In fact, the caseworker herself states that the mother interacts appropriately with the child, that the case is not so much a case of child abuse, but rather an ongoing custody battle, and in the child’s interview with the social worker the child specifically states that he is not abused, unhappy, harmed, afraid, or otherwise feels in danger with his mom.

4 years since she’s seen him.

Now its time for the truth.

Click here to listen to the audio recording as you read the transcripts below.

TRANSCRIPTS

mother: hey you…hi baby

child: i bought it

mother: you bought it?

mother: <gasp> what happened to your eye??

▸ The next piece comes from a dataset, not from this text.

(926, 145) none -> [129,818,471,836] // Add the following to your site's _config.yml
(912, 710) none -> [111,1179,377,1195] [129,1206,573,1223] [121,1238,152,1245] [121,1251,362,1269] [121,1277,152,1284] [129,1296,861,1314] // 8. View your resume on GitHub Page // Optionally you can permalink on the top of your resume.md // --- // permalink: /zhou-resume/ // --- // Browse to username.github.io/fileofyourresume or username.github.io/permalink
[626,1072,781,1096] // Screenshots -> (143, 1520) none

child: something really horrible

mother: what happened baby?

child: i was throwing rocks into the creek and my foster brothers hit me in the eye with the rocks

mother: when did this happen?

child: a few days ago

mother: did you go to the doctor?

child: my foster father was in the army and he knew what to gave me a butterfly bandaid on it and put stuff on it

mother: can you see ok?

child: yeah, except this eye’s still a little blurry

mother: look up ..no look up with your eye not with your whole head

mother: was it an accident?

child: nuh uh (indicating a negative response:ie.no) they were throwing rocks straight at me

mother: who?

child: my foster brothers

mother: it looks like you had a bloody nose

child: i didn’t

mother: no you have blood in your nose

child: i do?

mother (to cps worker): he has blood in his nose

child: i do?

cps worker: I didnt see

mother: come here

child: probably because of the…its so cold outside

cps worker: mine are a little dry too

child: i have in my pocket there’s this really cool capgun i got

child: i have it in my pocket …you know whats really cool about it, it sounds like a real gun its really loud

mother: there’s blood on your shirt

child: this is water

mother: no this is blood

child: it is?

mother: water is not that color

child: i didn’t know my nose was bleeding

mother (to cps worker): are they gonna do something about removing him from these kids if they’re throwing rocks at him?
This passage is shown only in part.